WHAT YOU NEED TO DO
Although the data below contains pictures, please reproduce only its words, exactly.

** Opening RECORD EXCERPTS block **

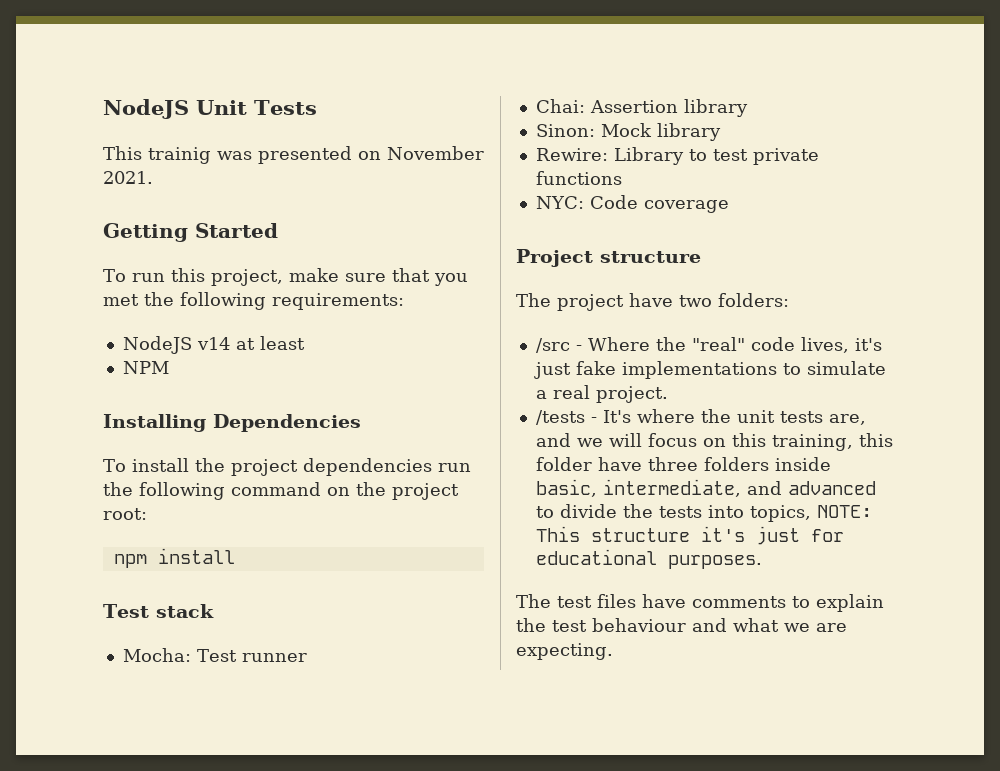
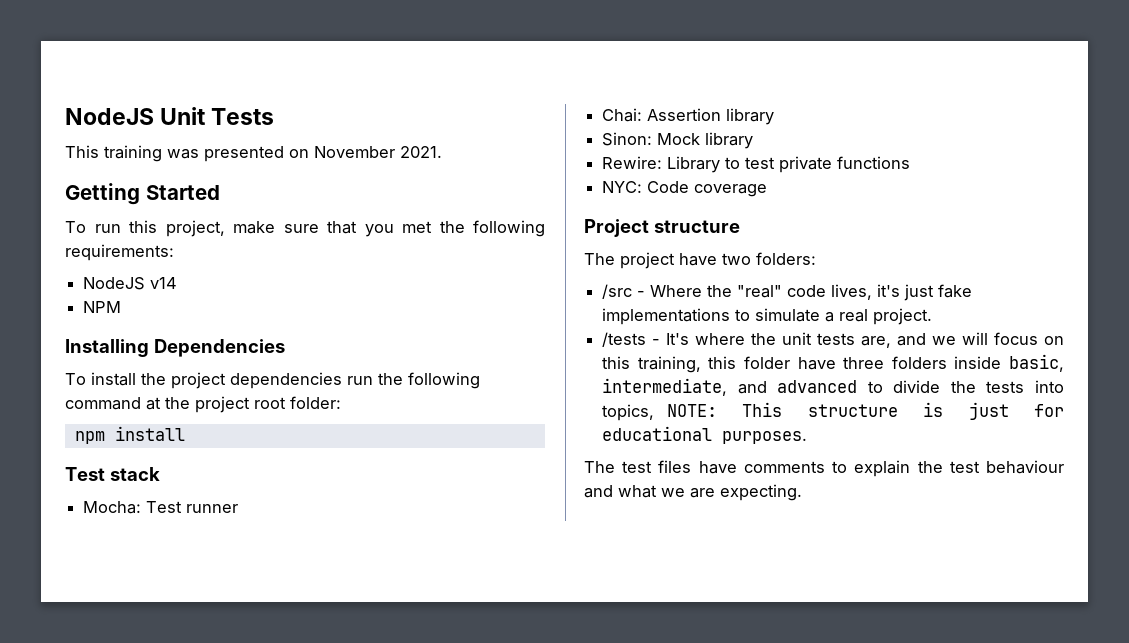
- This trainig was presented on November 2021.
+ This training was presented on November 2021.
- NodeJS v14 at least
+ NodeJS v14
- To install the project dependencies run the following command on the project root:
+ To install the project dependencies run the following command at the project root folder:
- /tests - It's where the unit tests are, and we will focus on this training, this folder have three folders inside basic, intermediate, and advanced to divide the tests into topics, NOTE: This structure it's just for educational purposes.
+ /tests - It's where the unit tests are, and we will focus on this training, this folder have three folders inside basic, intermediate, and advanced to divide the tests into topics, NOTE: This structure is just for educational purposes.

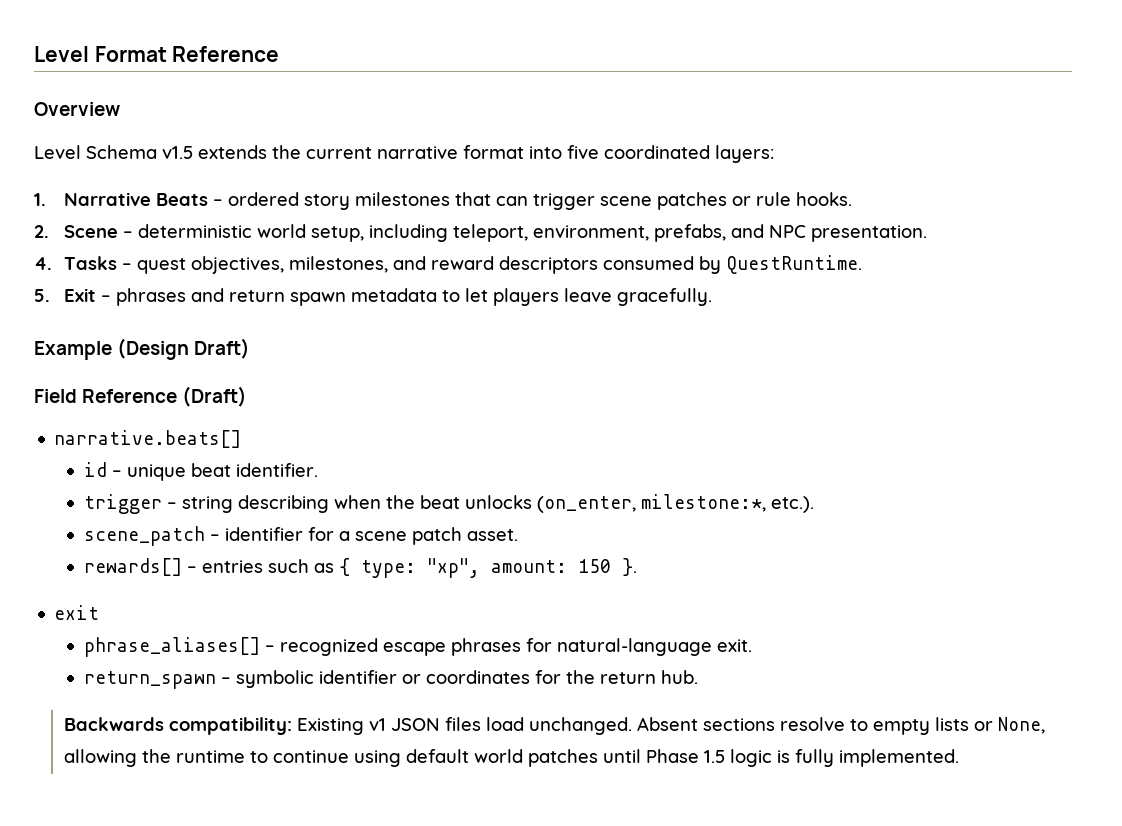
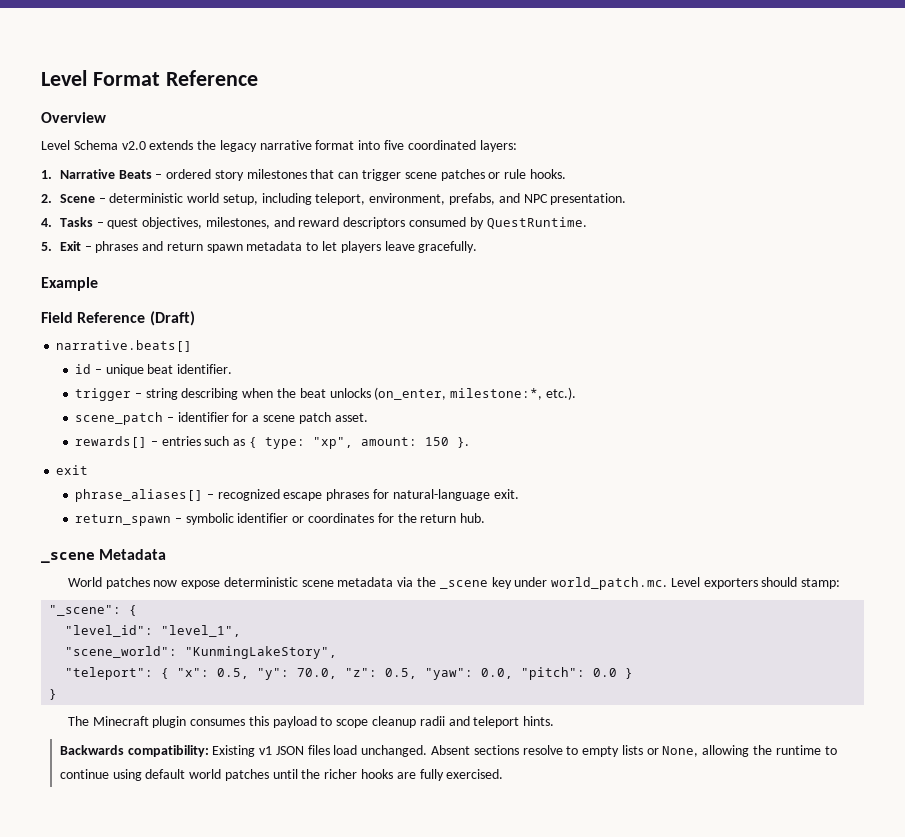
- Level Schema v1.5 extends the current narrative format into five coordinated layers:
+ Level Schema v2.0 extends the legacy narrative format into five coordinated layers:
- Example (Design Draft)
+ Example
+ _scene Metadata
+ World patches now expose deterministic scene metadata via the _scene key under world_patch.mc. Level exporters should stamp:
+ "_scene": {
+ "level_id": "level_1",
+ "scene_world": "KunmingLakeStory",
+ "teleport": { "x": 0.5, "y": 70.0, "z": 0.5, "yaw": 0.0, "pitch": 0.0 }
+ }
+ The Minecraft plugin consumes this payload to scope cleanup radii and teleport hints.
- Absent sections resolve to empty lists or None, allowing the runtime to continue using default world patches until Phase 1.5 logic is fully implemented.
+ Absent sections resolve to empty lists or None, allowing the runtime to continue using default world patches until the richer hooks are fully exercised.

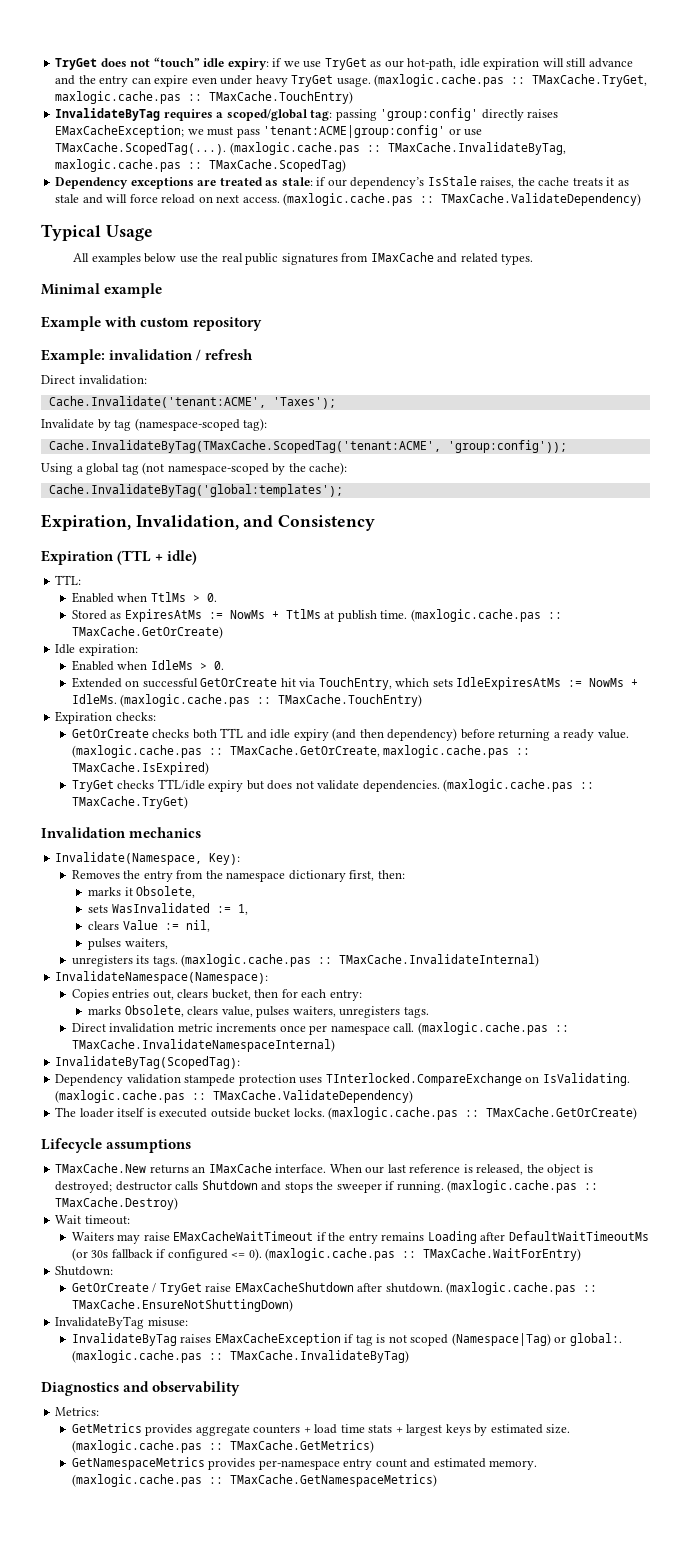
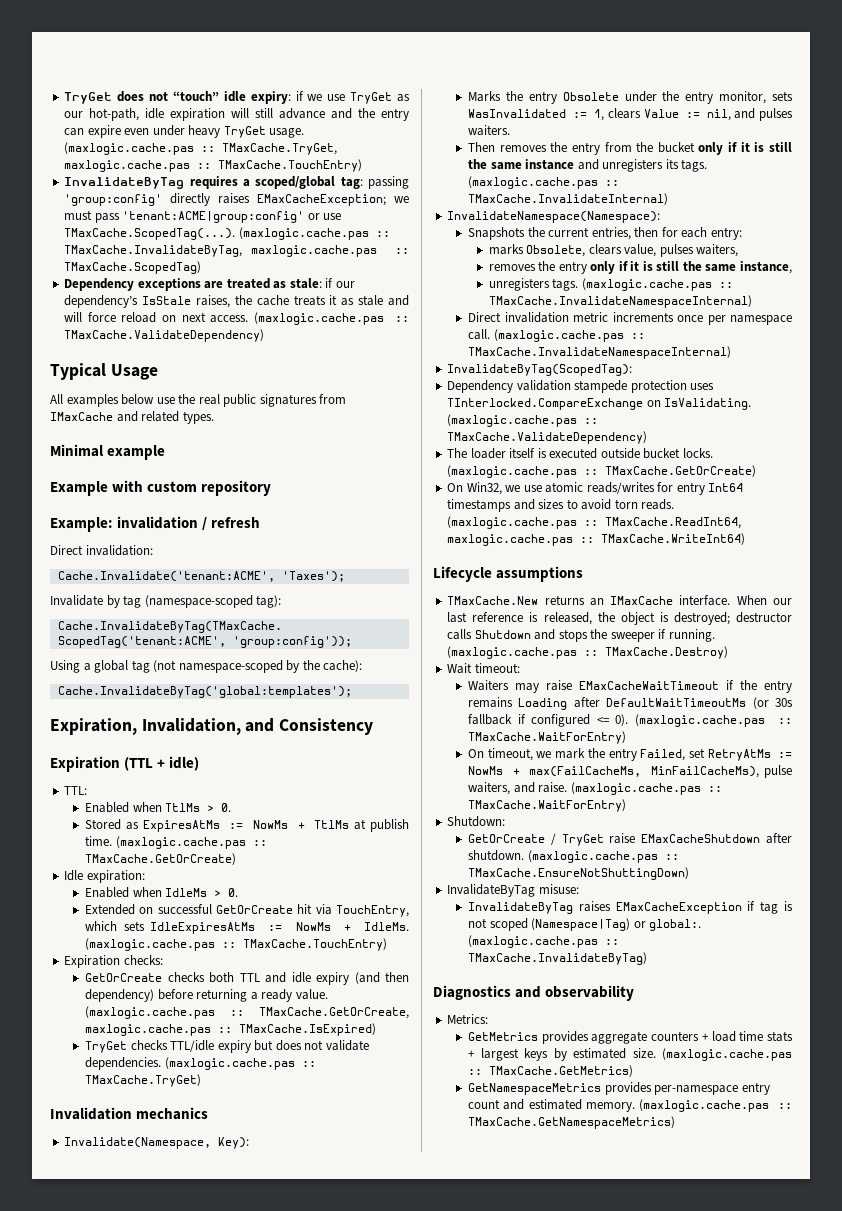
- Removes the entry from the namespace dictionary first, then:
- marks it Obsolete,
- sets WasInvalidated := 1,
- clears Value := nil,
- pulses waiters,
- unregisters its tags.
+ Marks the entry Obsolete under the entry monitor, sets WasInvalidated := 1, clears Value := nil, and pulses waiters.
+ Then removes the entry from the bucket only if it is still the same instance and unregisters its tags.
- Copies entries out, clears bucket, then for each entry:
+ Snapshots the current entries, then for each entry:
- marks Obsolete, clears value, pulses waiters, unregisters tags.
+ marks Obsolete, clears value, pulses waiters,
+ removes the entry only if it is still the same instance,
+ unregisters tags. (maxlogic.cache.pas :: TMaxCache.InvalidateNamespaceInternal)
+ On Win32, we use atomic reads/writes for entry Int64 timestamps and sizes to avoid torn reads. (maxlogic.cache.pas :: TMaxCache.ReadInt64, maxlogic.cache.pas :: TMaxCache.WriteInt64)
+ On timeout, we mark the entry Failed, set RetryAtMs := NowMs + max(FailCacheMs, MinFailCacheMs), pulse waiters, and raise. (maxlogic.cache.pas :: TMaxCache.WaitForEntry)

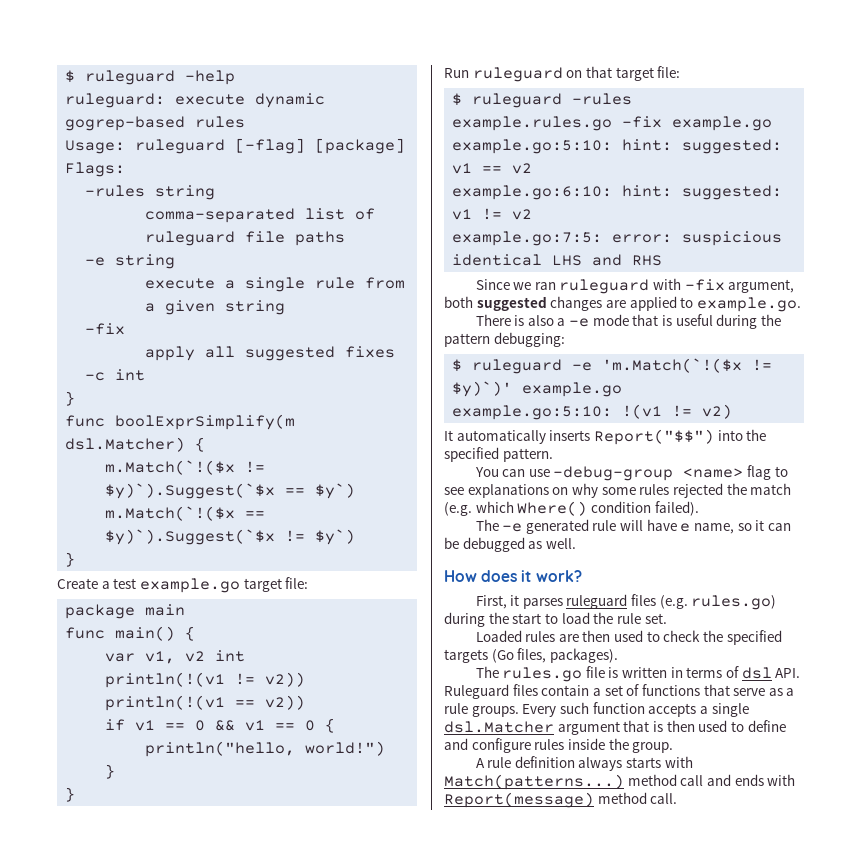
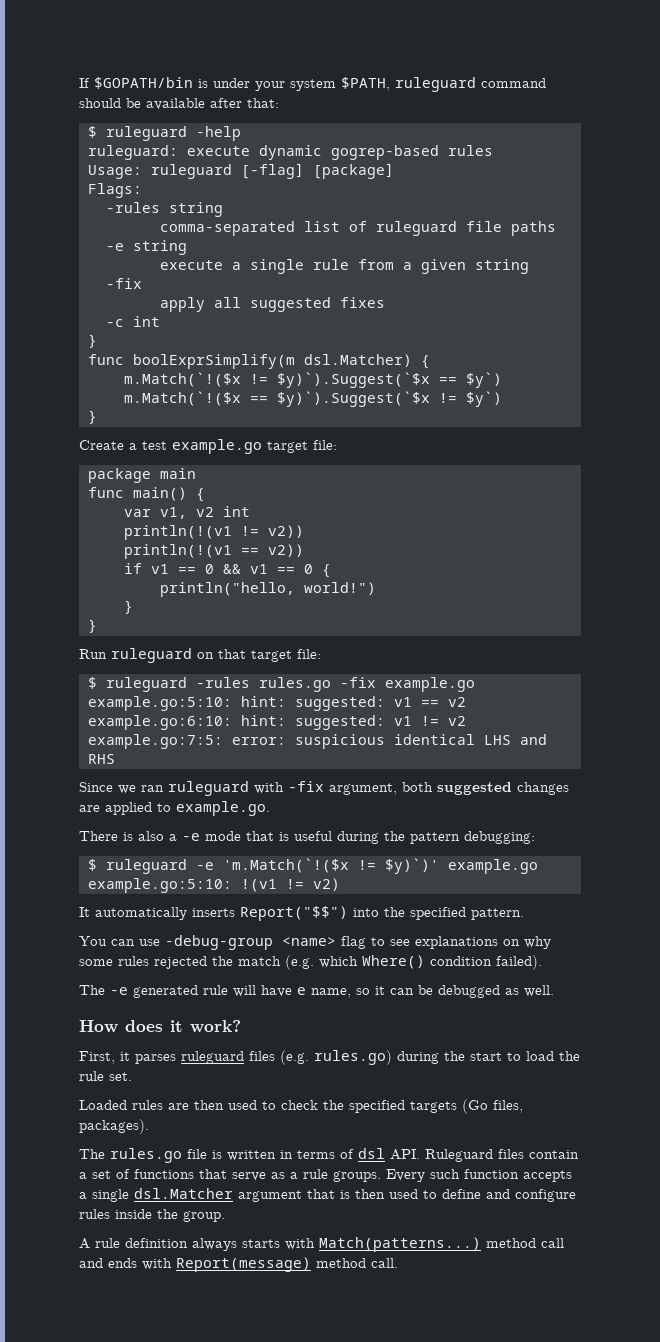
+ If $GOPATH/bin is under your system $PATH, ruleguard command should be available after that:
- $ ruleguard -rules example.rules.go -fix example.go
+ $ ruleguard -rules rules.go -fix example.go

** Closing RECORD EXCERPTS block **

TASK ANSWER
- This trainig was presented on November 2021.
+ This training was presented on November 2021.
- NodeJS v14 at least
+ NodeJS v14
- To install the project dependencies run the following command on the project root:
+ To install the project dependencies run the following command at the project root folder:
- /tests - It's where the unit tests are, and we will focus on this training, this folder have three folders inside basic, intermediate, and advanced to divide the tests into topics, NOTE: This structure it's just for educational purposes.
+ /tests - It's where the unit tests are, and we will focus on this training, this folder have three folders inside basic, intermediate, and advanced to divide the tests into topics, NOTE: This structure is just for educational purposes.

- Level Schema v1.5 extends the current narrative format into five coordinated layers:
+ Level Schema v2.0 extends the legacy narrative format into five coordinated layers:
- Example (Design Draft)
+ Example
+ _scene Metadata
+ World patches now expose deterministic scene metadata via the _scene key under world_patch.mc. Level exporters should stamp:
+ "_scene": {
+ "level_id": "level_1",
+ "scene_world": "KunmingLakeStory",
+ "teleport": { "x": 0.5, "y": 70.0, "z": 0.5, "yaw": 0.0, "pitch": 0.0 }
+ }
+ The Minecraft plugin consumes this payload to scope cleanup radii and teleport hints.
- Absent sections resolve to empty lists or None, allowing the runtime to continue using default world patches until Phase 1.5 logic is fully implemented.
+ Absent sections resolve to empty lists or None, allowing the runtime to continue using default world patches until the richer hooks are fully exercised.

- Removes the entry from the namespace dictionary first, then:
- marks it Obsolete,
- sets WasInvalidated := 1,
- clears Value := nil,
- pulses waiters,
- unregisters its tags.
+ Marks the entry Obsolete under the entry monitor, sets WasInvalidated := 1, clears Value := nil, and pulses waiters.
+ Then removes the entry from the bucket only if it is still the same instance and unregisters its tags.
- Copies entries out, clears bucket, then for each entry:
+ Snapshots the current entries, then for each entry:
- marks Obsolete, clears value, pulses waiters, unregisters tags.
+ marks Obsolete, clears value, pulses waiters,
+ removes the entry only if it is still the same instance,
+ unregisters tags. (maxlogic.cache.pas :: TMaxCache.InvalidateNamespaceInternal)
+ On Win32, we use atomic reads/writes for entry Int64 timestamps and sizes to avoid torn reads. (maxlogic.cache.pas :: TMaxCache.ReadInt64, maxlogic.cache.pas :: TMaxCache.WriteInt64)
+ On timeout, we mark the entry Failed, set RetryAtMs := NowMs + max(FailCacheMs, MinFailCacheMs), pulse waiters, and raise. (maxlogic.cache.pas :: TMaxCache.WaitForEntry)

+ If $GOPATH/bin is under your system $PATH, ruleguard command should be available after that:
- $ ruleguard -rules example.rules.go -fix example.go
+ $ ruleguard -rules rules.go -fix example.go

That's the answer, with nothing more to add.